The jury awarded Depp $10 million in compensatory damages and $5 million in punitive damages. Virginia law states that punitive damages must be capped at $350,000, meaning Depp will actually receive a maximum total of $10.35 million.
Heard was awarded $2 million in compensatory damages and no punitive damages.
“The disappointment I feel today is beyond words,” Heard’s team told The Post in a statement. “I’m heartbroken that the mountain of evidence still was not enough to stand up to the disproportionate power, influence and sway of my ex-husband.
“I’m even more disappointed with what this verdict means for other women. It is a setback. It sets back the clock to a time when a woman who spoke up and spoke out could be publicly shamed and humiliated. It sets back the idea that violence against women is to be taken seriously,” Heard’s statement continues. “I believe Johnny’s attorneys succeeded in getting the jury to overlook the key issue of Freedom of Speech and ignore evidence that was so conclusive that we won in the UK.

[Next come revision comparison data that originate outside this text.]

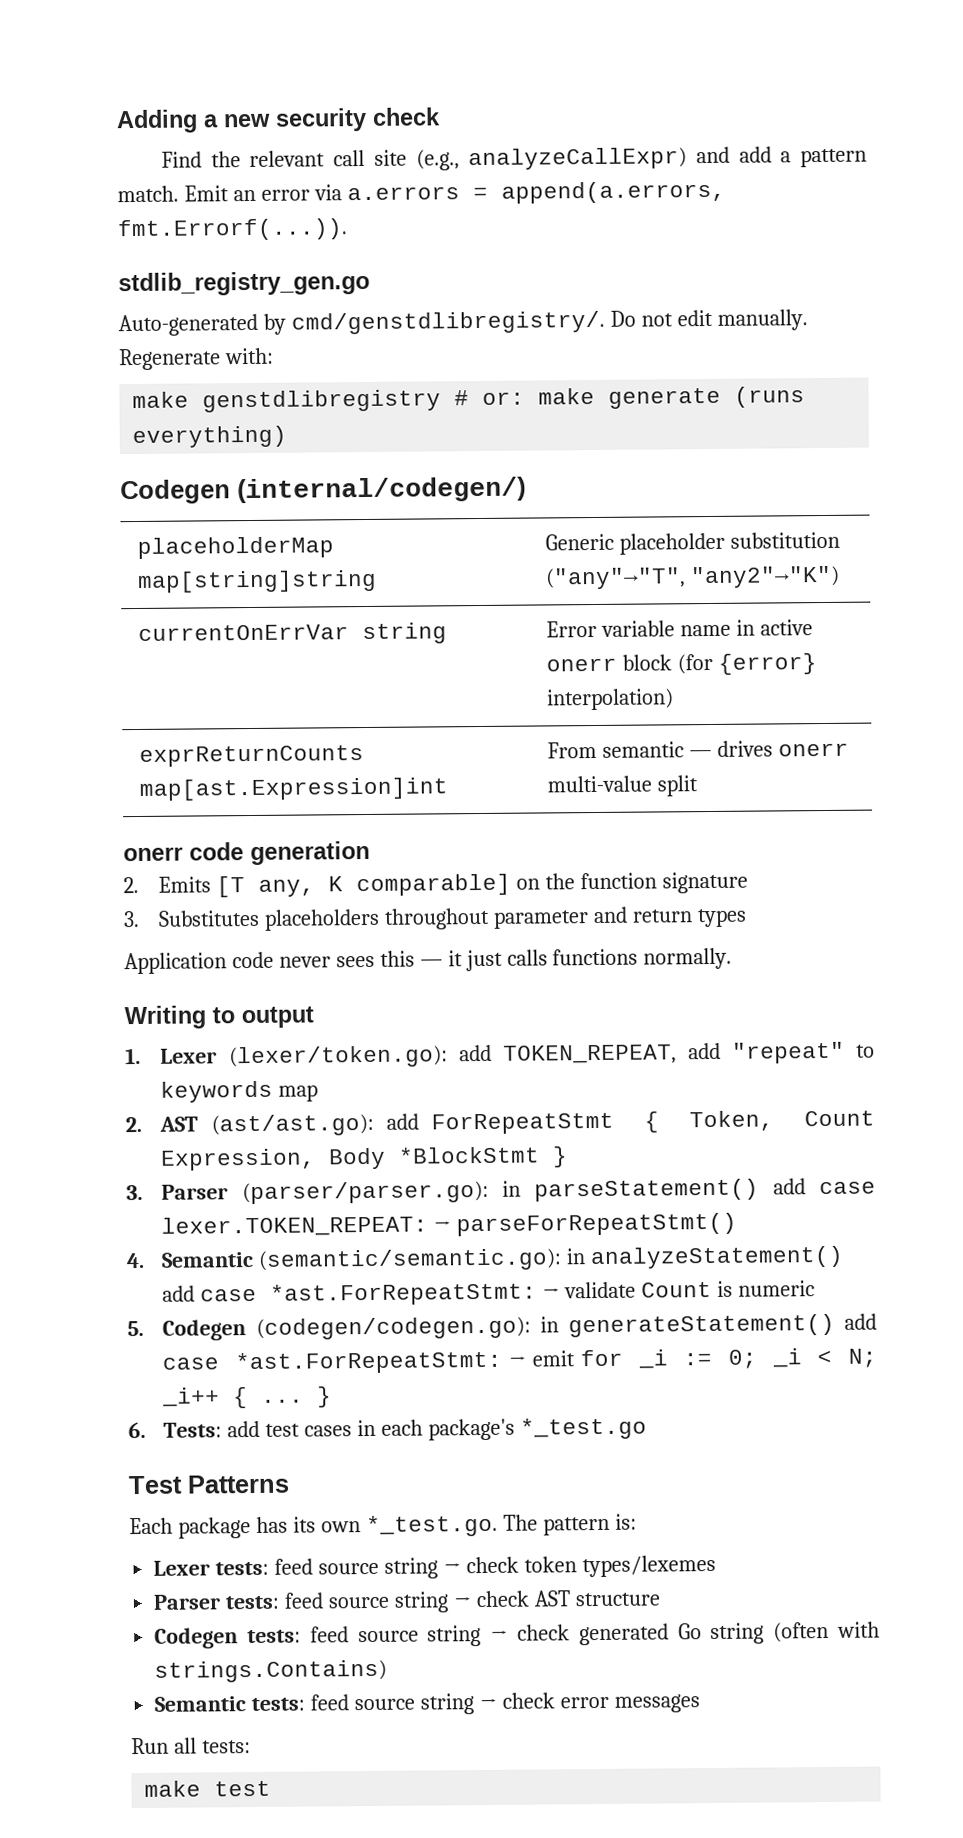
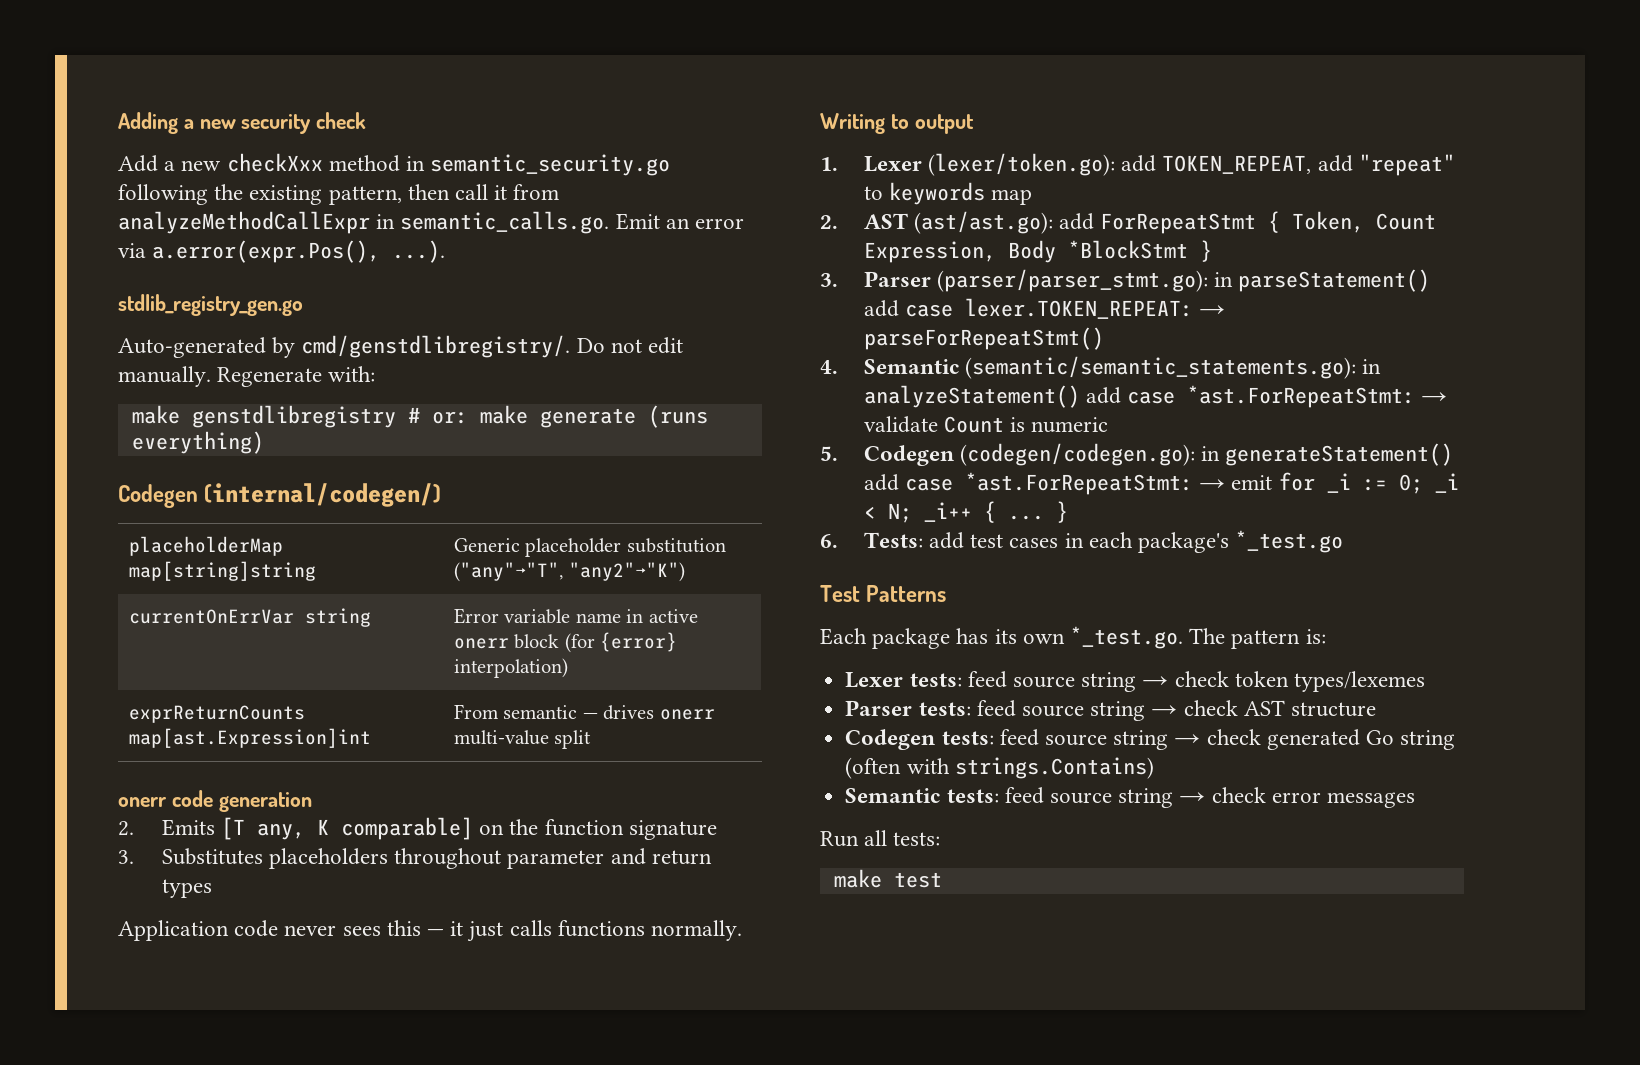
- Find the relevant call site (e.g., analyzeCallExpr) and add a pattern match. Emit an error via a.errors = append(a.errors, fmt.Errorf(...)).
+ Add a new checkXxx method in semantic_security.go following the existing pattern, then call it from analyzeMethodCallExpr in semantic_calls.go. Emit an error via a.error(expr.Pos(), ...).
- 3. Parser (parser/parser.go): in parseStatement() add case lexer.TOKEN_REPEAT: → parseForRepeatStmt()
+ 3. Parser (parser/parser_stmt.go): in parseStatement() add case lexer.TOKEN_REPEAT: → parseForRepeatStmt()
- 4. Semantic (semantic/semantic.go): in analyzeStatement() add case *ast.ForRepeatStmt: → validate Count is numeric
+ 4. Semantic (semantic/semantic_statements.go): in analyzeStatement() add case *ast.ForRepeatStmt: → validate Count is numeric

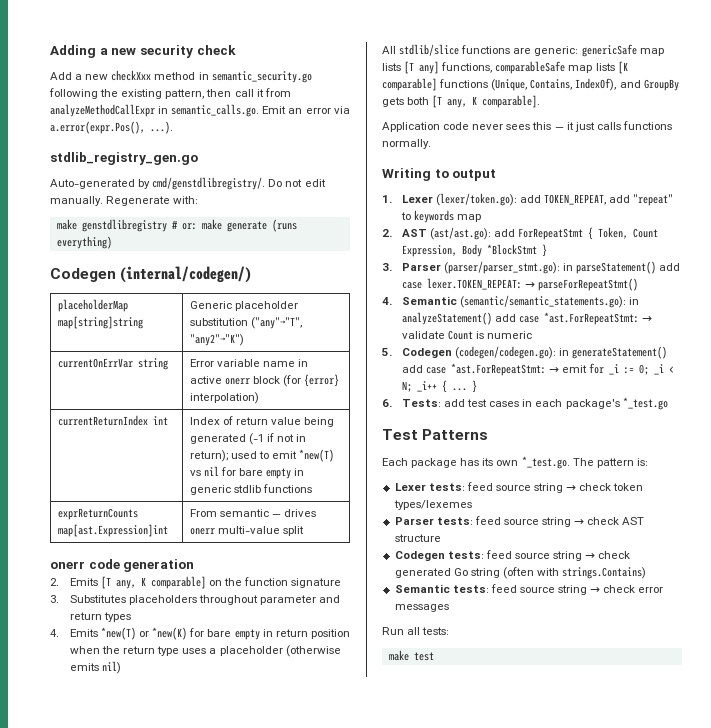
+ currentReturnIndex int | Index of return value being generated (-1 if not in return); used to emit *new(T) vs nil for bare empty in generic stdlib functions
+ 4. Emits *new(T) or *new(K) for bare empty in return position when the return type uses a placeholder (otherwise emits nil)
+ All stdlib/slice functions are generic: genericSafe map lists [T any] functions, comparableSafe map lists [K comparable] functions (Unique, Contains, IndexOf), and GroupBy gets both [T any, K comparable].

“I’m sad I lost this case,” Heard’s statement concluded. “But I am sadder still that I seem to have lost a right I thought I had as an American — to speak freely and openly.”
Depp, 58, sued his ex-wife Heard for $50 million after she penned a Washington Post op-ed claiming an ex abused her. While she never named Depp, he claimed the essay damaged his career and potential earnings. Heard, then, countersued for $100 million for saying her abuse claims were falsified.
The jury ultimately found that while Heard was guilty on all claims of defamation, Depp only defamed his ex once, when Adam Waldman told the Daily Mail Heard set Depp up in a “hoax” when police visited their apartment in 2016.